No, again, another site says there have been previous tours, so I give up. But it's definitely it's 70th anniversary.
We saw it in St. Martin's in the West End many years ago but I can't remember who did it!
4 comments:
I recently watched the 2022 movie "See How They Run" which is a whodunnit that takes place in the context of the stage play "The Mousetrap." It was quite good, I thought.
Theater costs are astonishing now, even for local productions. Back in the sixties, nostalgia here, we used to take the train in to New York, dinner, Broadway play, midnight train home, for under $100 total. It was a monthly expedition. Now you'd be lucky to do it for maybe $800! Way beyond most budgets.
Here in small town Texas we have the same situation. While we have a local amateur theatre production group, tickets start at $20 each. A lot for small town anything.
Lockdown certainly did no good for the performing arts. I'm sorry you (and others) are missing them.

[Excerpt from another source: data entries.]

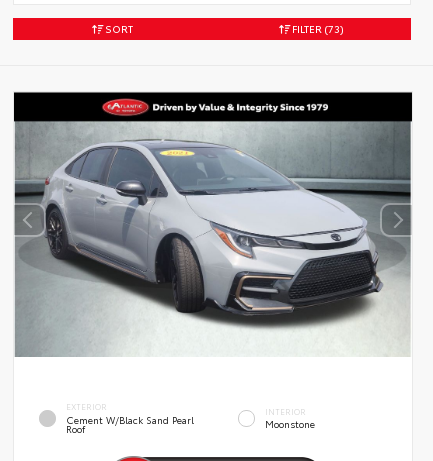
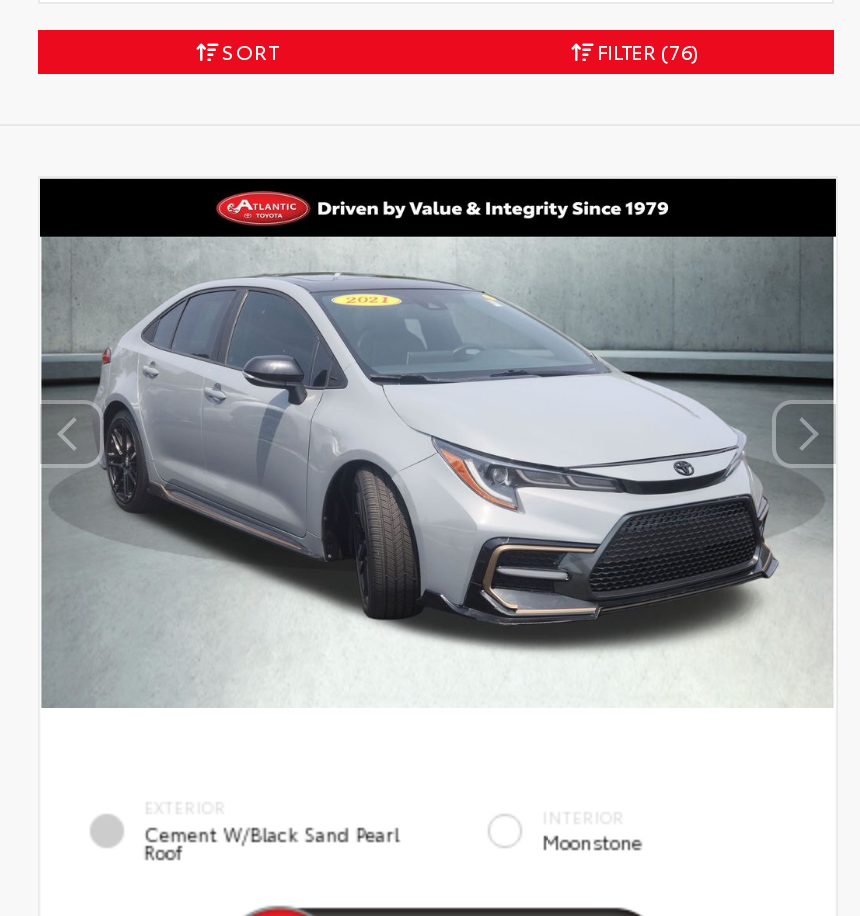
- FILTER (73)
+ FILTER (76)
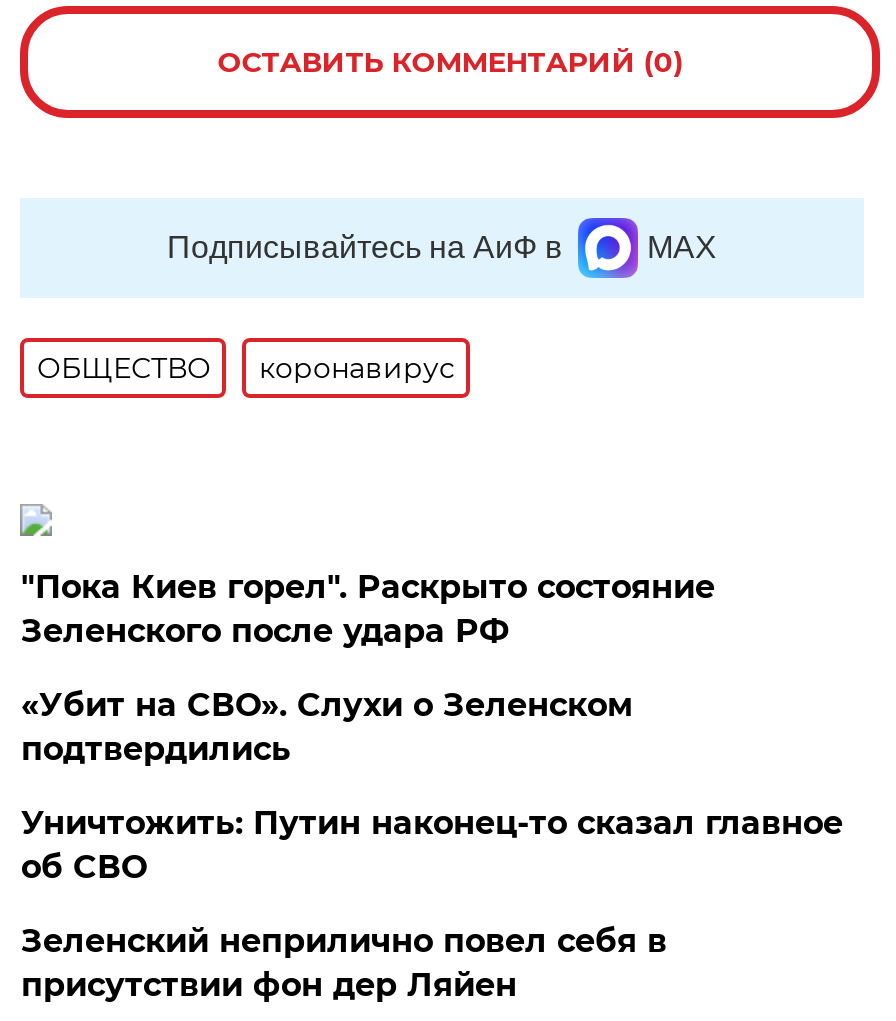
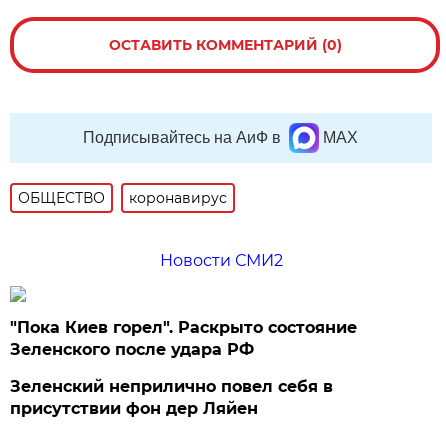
+ Новости СМИ2

moved down: "Пока Киев горел". Раскрыто состояние | Зеленского после удара РФ

- «Убит на СВО». Слухи о Зеленском
- подтвердились
- Уничтожить: Путин наконец-то сказал главное
- об СВО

For the past four years' productions of musicals, we have continued to buy season tickets for the six adult members of our local family, but Hunky Husband and I last attended a production in 2019 and very probably shan't ever again attend. Our unused tickets may be used by our great-grandsons (now young teenagers) or passed on to friends of daughter or granddaughter. In our case, the lockdown got us out of the habit of attending and we have come to the point in life where it is too much bother to get gussied up and drive into Wichita for a long sit.